Rack: Ratseinigung macht den Weg frei für Eurovignette

Konstruktiver Wille zur Einigung auch im Europaparlament notwendig

Brüssel, 6. Dezember 2005 (ÖVP-PD) "Der Rat ist beim leidigen Thema der Eurovignette gestern Nacht über seinen Schatten gesprungen und sehr weit in Richtung der vom Europäischen Parlament und seiner Berichterstatterin Corien Wortmann-Kool vertretenen Positionen in dieser für Österreich so wichtigen Frage gegangen", sagte heute, Dienstag, der ÖVP-Verkehrssprecher im Europäischen Parlament, Univ. Prof. Dr. Reinhard Rack. "Die Ratsentscheidung zentriert sich um drei wichtige Themen: Erstens will auch der Rat ein europaweites Mautsystem für den Schwerverkehr auf den Transeuropäischen Straßennetzen mit einer für die österreichische Bedürfnisse wichtigen Gewichtsuntergrenze von 3,5 Tonnen. Darin enthalten sind vernünftige Sonderregelungen für so genannte Ausweichstrecken und für Ballungsgebiete mit Luftproblemen. Auch die befristete Ausnahme für Deutschland, die nur für Deutschland selbst gilt, ist etwas, mit dem wir in Österreich leben können sollten", meinte Rack. ****

Rack begrüßte weiters, dass sich der Rat auf eine zwar behutsame, aber dennoch bissige Regelung für die Einbeziehung der externen Kosten in die Mautberechnung habe einigen können. Auch die Festlegung auf eine stärkere Zweckbindung der Mauteinnahme auf den Verkehrsbereich wird vom ÖVP-Europaparlamentarier Rack unterstützt. "Es steht außer Frage, dass sich der eine oder andere in Österreich noch sehr viel mehr gewünscht hätte. Genauso steht aber fest, dass manche der vorgeschlagenen Belastungen für einige Bereiche der Wirtschaft sehr weit an die Grenzen gehen", so Rack.

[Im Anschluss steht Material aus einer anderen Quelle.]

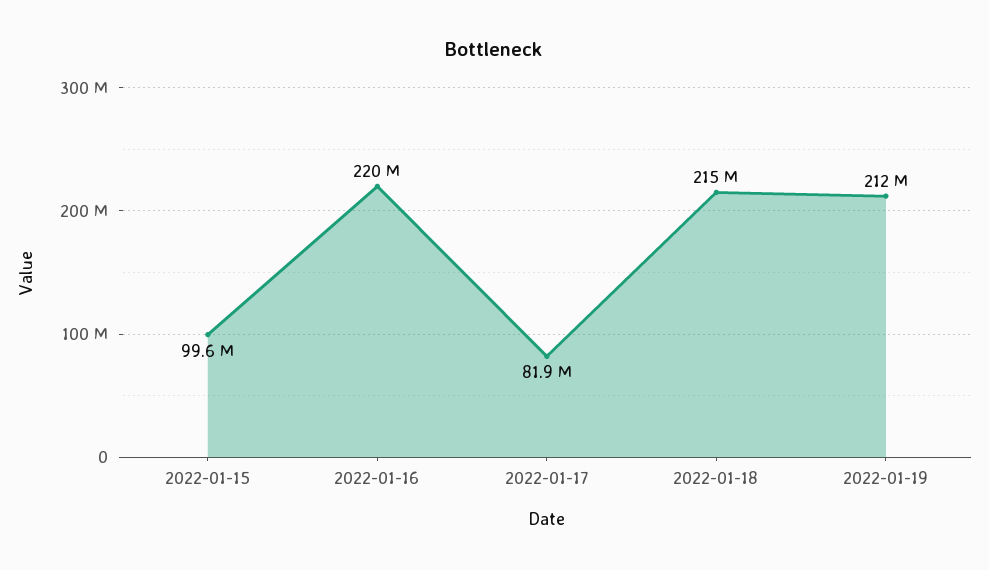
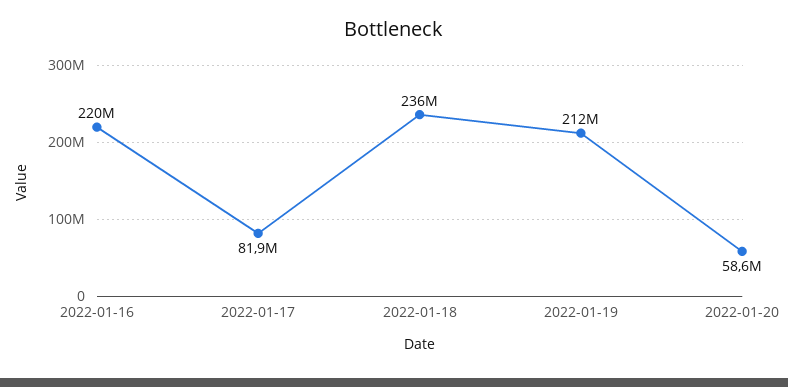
2022-01-15: 99600000 -> none
2022-01-18: 215000000 -> 236000000
2022-01-20: none -> 58600000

Vor diesem Hintergrund sei es besonders wichtig, dass dieser im Rat erreichte Kompromiss jetzt nicht durch allzu weit gehende

Forderungen im Europaparlament gefährdet werde. "In der Abstimmung des Verkehrsausschusses für die zweite Plenarlesung sind solche überzogenen Forderungen noch von Teilen der Linken und Grünen verlangt worden. Der eine oder die andere österreichische Abgeordnete hat nun schon im Vorfeld der gestrigen Ratsentscheidung vollmundig erklärt, man könne es ruhig auf ein Vermittlungsverfahren ankommen lassen. Darin sehe ich aber weniger die Bemühung um ein besseres Ergebnis als vielmehr einen gezielten Versuch, die österreichische Bundesregierung aus ausgemacht parteitaktischen Überlegungen in Schwierigkeiten zu bringen", sagte Rack abschließend.